The farnesoid X receptor (FXR) is implicated in cholesterol and bile acid homeostasis; however, its role following myocardial infarction (MI) has yet to be elucidated. The aim of the present study was to investigate the effects of FXR knockout on left ventricular (LV) remodeling following MI. Coronary arteries of wild type (WT) and FXR-/-mice were permanently occluded to cause MI, and serial echocardiographic and histological tests were conducted. At 4 weeks post-MI, FXR-/- mice exhibited significantly smaller infarct sizes (34.20+/-2.58 vs. 44.20+/-3.19%), improved ejection fraction (47.31+/-1.08 vs. 37.64+/-0.75%) and reduced LV chamber dilation compared with WT mice. LV remodeling was significant as early as 7 days post-MI in FXR-/- compared with WT mice.
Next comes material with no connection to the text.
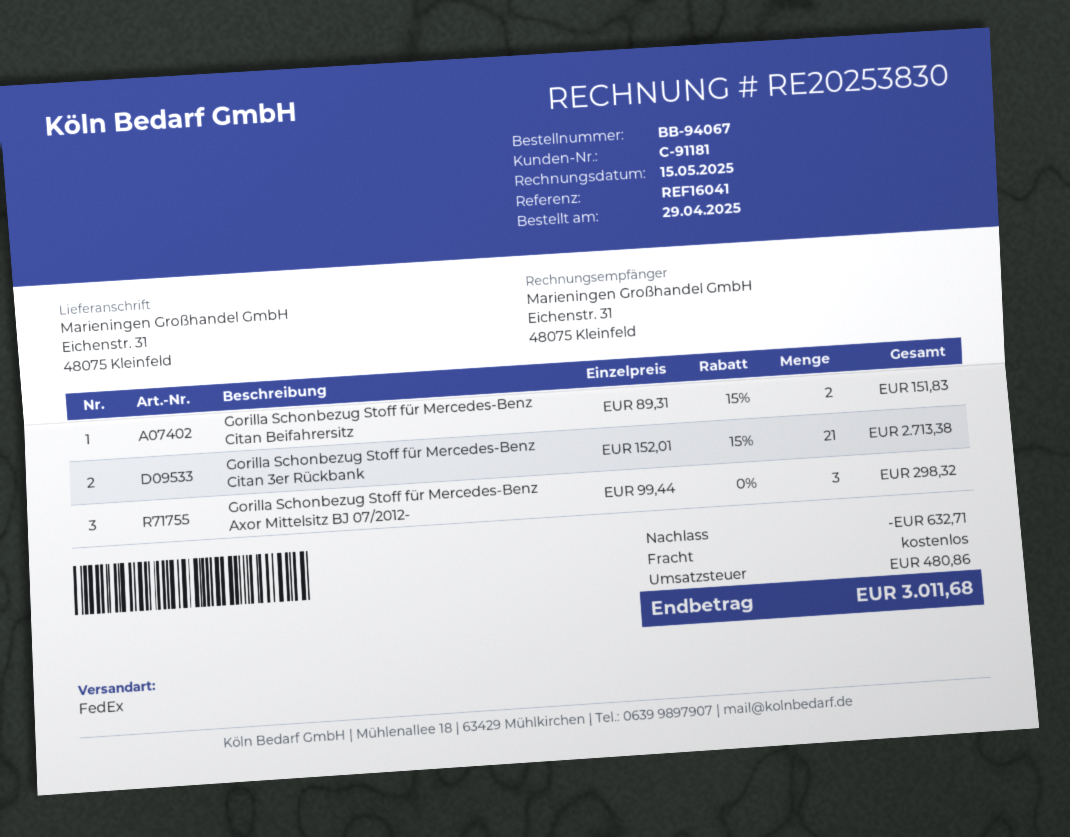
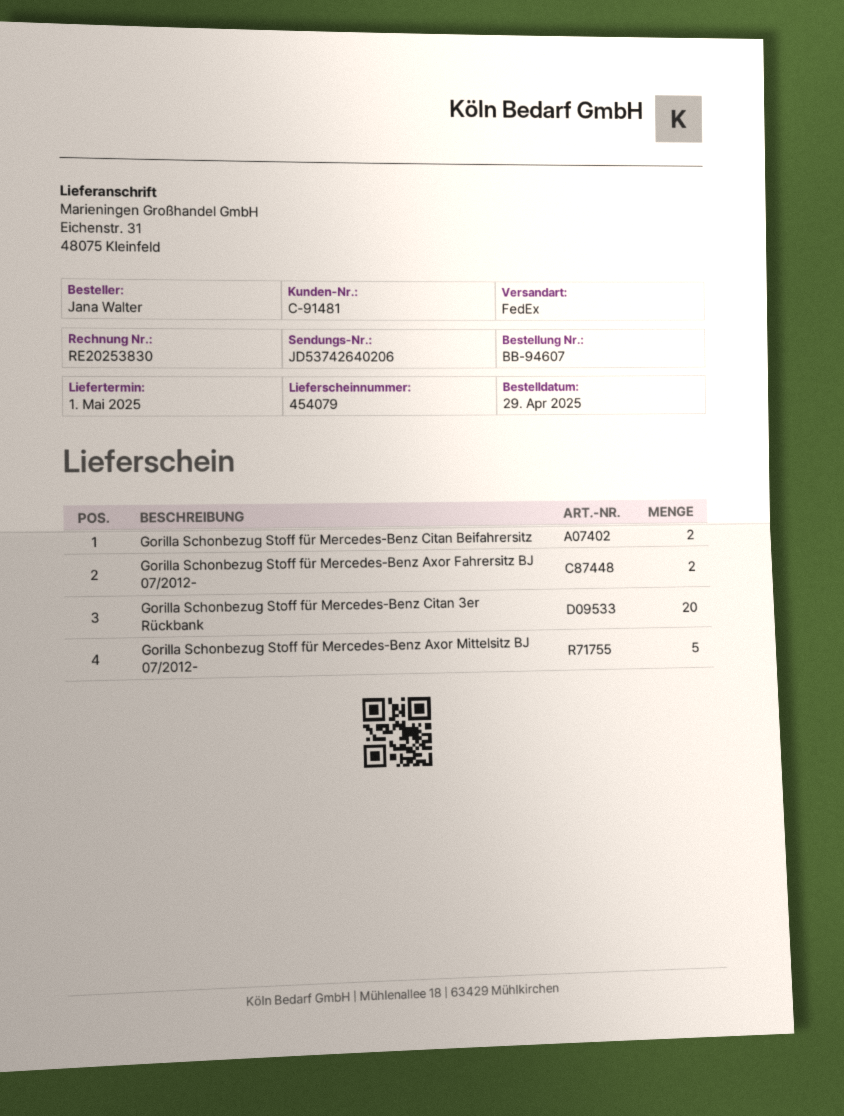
order number: BB-94067 -> BB-94607
customer number: C-91181 -> C-91481
Gorilla Schonbezug Stoff für Mercedes-Benz Citan 3er Rückbank: 21 -> 20
Gorilla Schonbezug Stoff für Mercedes-Benz Axor Mittelsitz BJ 07/2012-: 3 -> 5
Gorilla Schonbezug Stoff für Mercedes-Benz Axor Fahrersitz BJ 07/2012-: none -> 2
Histological features associated with enhanced long-term remodeling and improved functionality, such as increased angiogenesis via detection of CD31 and reduced fibrosis, were observed in the FXR-/- group. Myocyte apoptosis within the infarcted zones appeared significantly reduced by day 7 in FXR-/- mice. In conclusion, the results of the present study suggested that FXR knockout may participate in the preservation of post-MI cardiac functionality, via reducing fibrosis and chronic apoptosis, and ameliorating ventricular function.